* What is being asked
Your answer should be one number: the count of lines in these entries that hold the word "Sans".

[Saved entries]
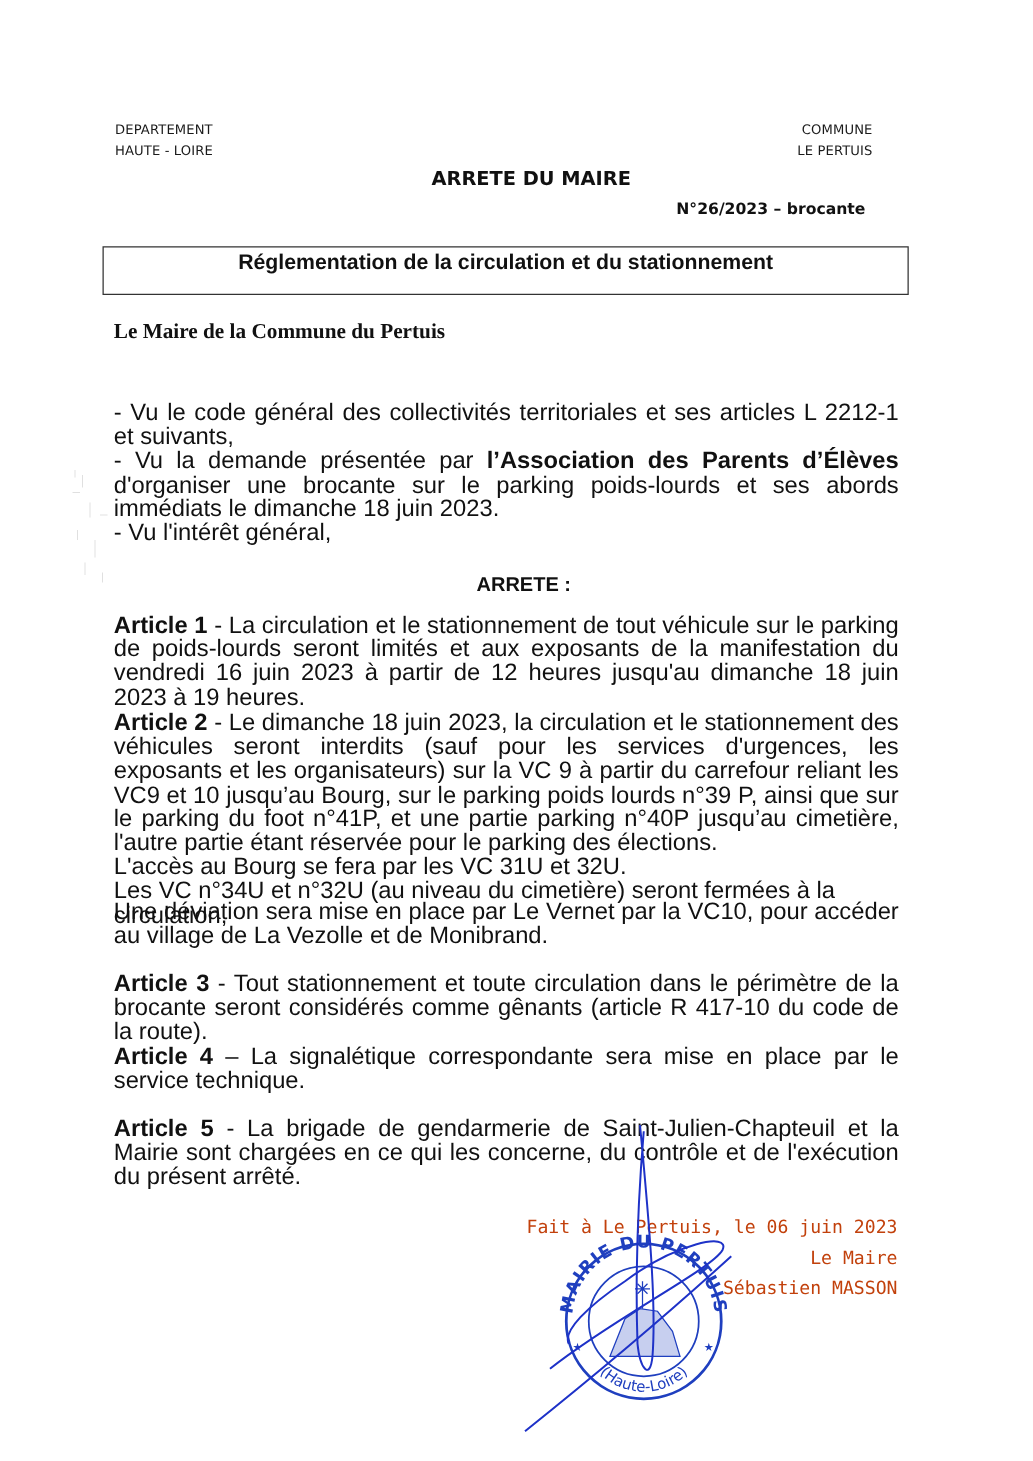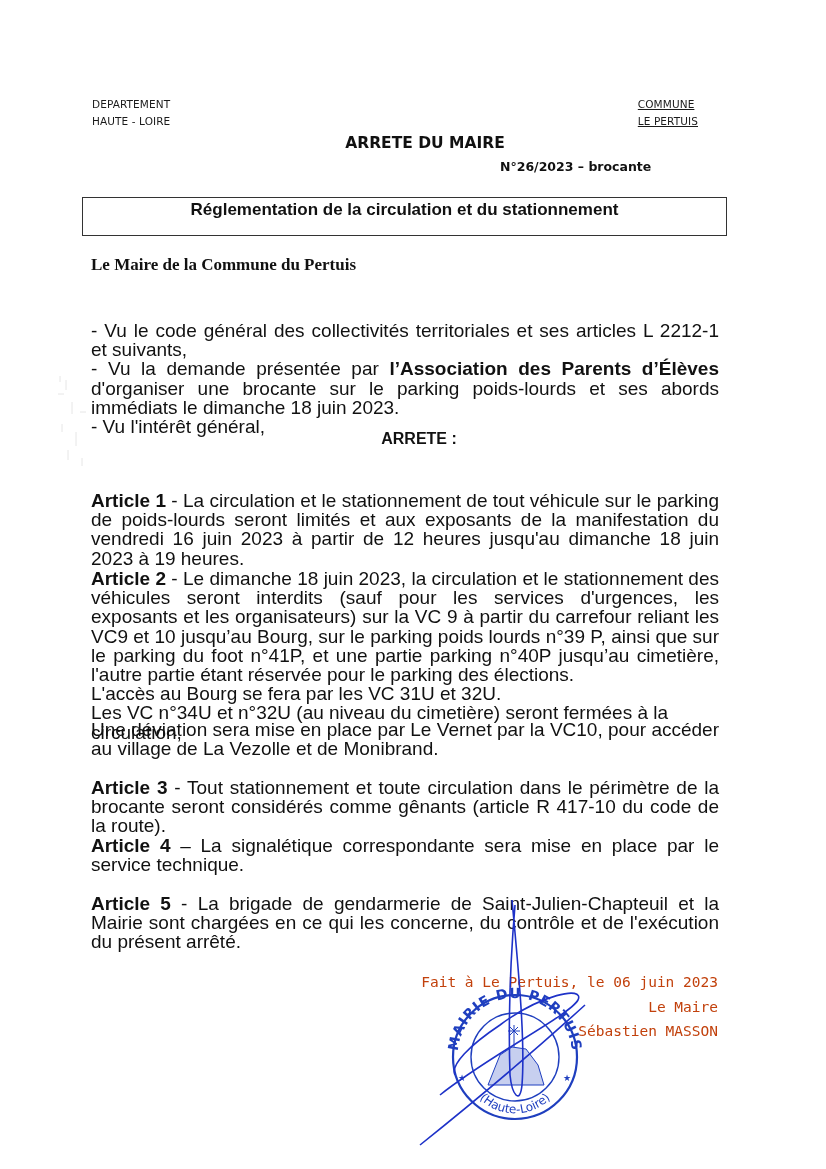--- a/index.html
+++ b/index.html
@@ -10,7 +10,7 @@
     .abs { position: absolute; }
     .hdr { font-family: "DejaVu Sans", sans-serif; font-size: 10.5px; line-height: 17px; letter-spacing: 0.1px; color: #1a1a1a; }
     .hdr-left { left: 92px; top: 96px; }
-    .hdr-right { right: 128px; top: 96px; text-align: left; text-decoration: underline; }
+    .hdr-right { right: 128px; top: 96px; text-align: right; }
     .title { left: 0; width: 826px; top: 134px; text-align: center; font-family: "DejaVu Sans", sans-serif; font-weight: bold; font-size: 15.5px; padding-left: 24px; box-sizing: border-box; }
     .number { left: 500px; top: 159px; font-family: "DejaVu Sans", sans-serif; font-weight: bold; font-size: 12.5px; }
     .subject-box { left: 82px; top: 197px; width: 645px; height: 39px; border: 1px solid #333; box-sizing: border-box; text-align: center; font-weight: bold; font-size: 17px; line-height: 24px; }

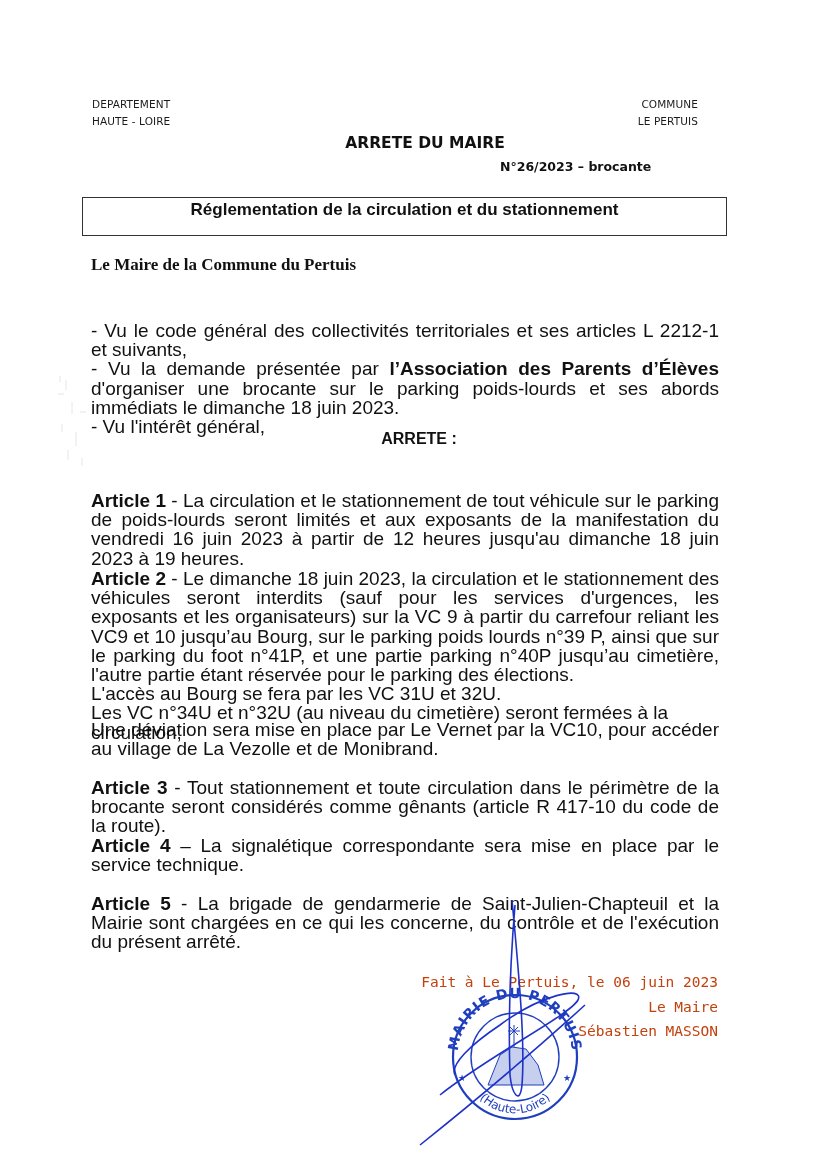--- a/index.html
+++ b/index.html
@@ -12,7 +12,7 @@
     .hdr-left { left: 92px; top: 96px; }
     .hdr-right { right: 128px; top: 96px; text-align: right; }
     .title { left: 0; width: 826px; top: 134px; text-align: center; font-family: "DejaVu Sans", sans-serif; font-weight: bold; font-size: 15.5px; padding-left: 24px; box-sizing: border-box; }
-    .number { left: 500px; top: 159px; font-family: "DejaVu Sans", sans-serif; font-weight: bold; font-size: 12.5px; }
+    .number { left: 541px; top: 159px; font-family: "DejaVu Sans", sans-serif; font-weight: bold; font-size: 12.5px; }
     .subject-box { left: 82px; top: 197px; width: 645px; height: 39px; border: 1px solid #333; box-sizing: border-box; text-align: center; font-weight: bold; font-size: 17px; line-height: 24px; }
     .intro { left: 91px; top: 255px; font-family: "Liberation Serif", serif; font-weight: bold; font-size: 17px; }
     .body-text { left: 91px; width: 628px; font-size: 19px; line-height: 19.2px; text-align: justify; }

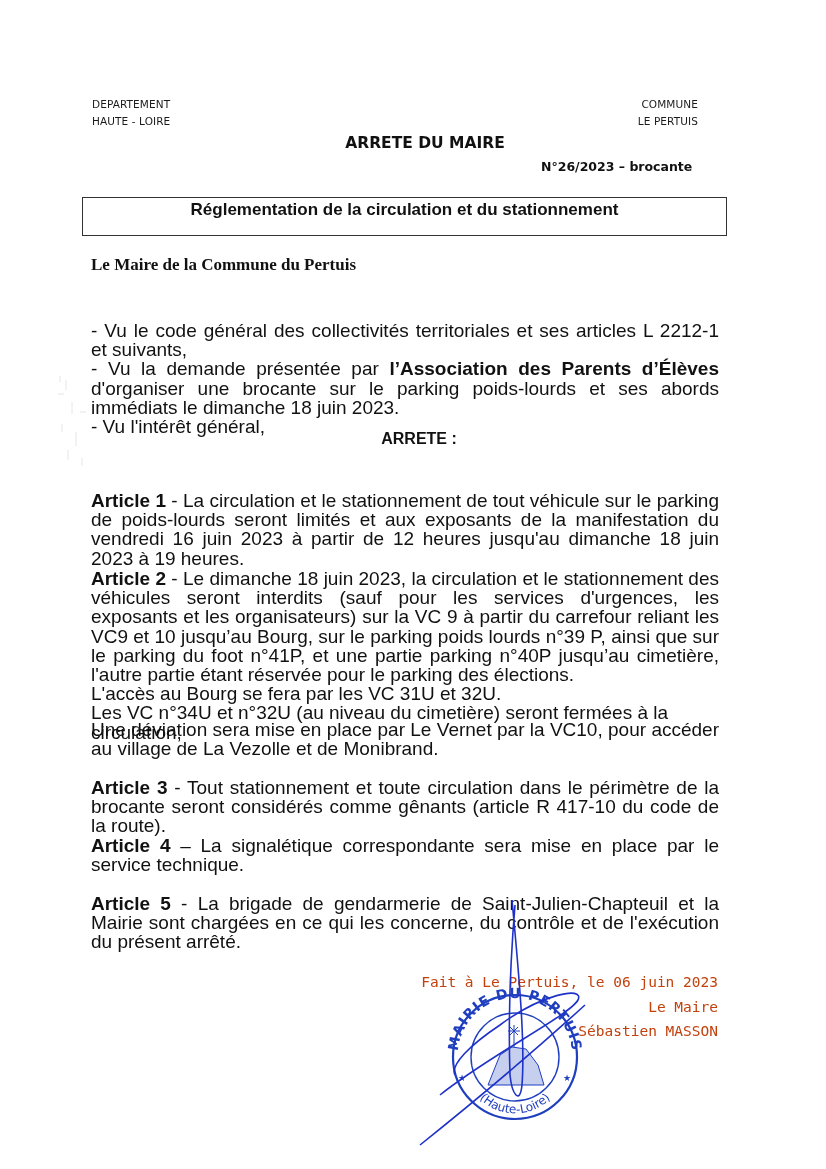--- a/index.html
+++ b/index.html
@@ -19,7 +19,7 @@
     .body-text p { margin: 0; }
     .body-text b { font-weight: bold; }
     .visas { top: 321px; }
-    .arrete { left: 0; width: 826px; top: 430px; text-align: center; font-weight: bold; font-size: 16px; padding-left: 12px; box-sizing: border-box; }
+    .arrete { left: 0; width: 826px; top: 460px; text-align: center; font-weight: bold; font-size: 16px; padding-left: 12px; box-sizing: border-box; }
     .art1 { top: 491px; }
     .art2 { top: 569px; }
     .deviation { top: 720px; }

* Written answer
6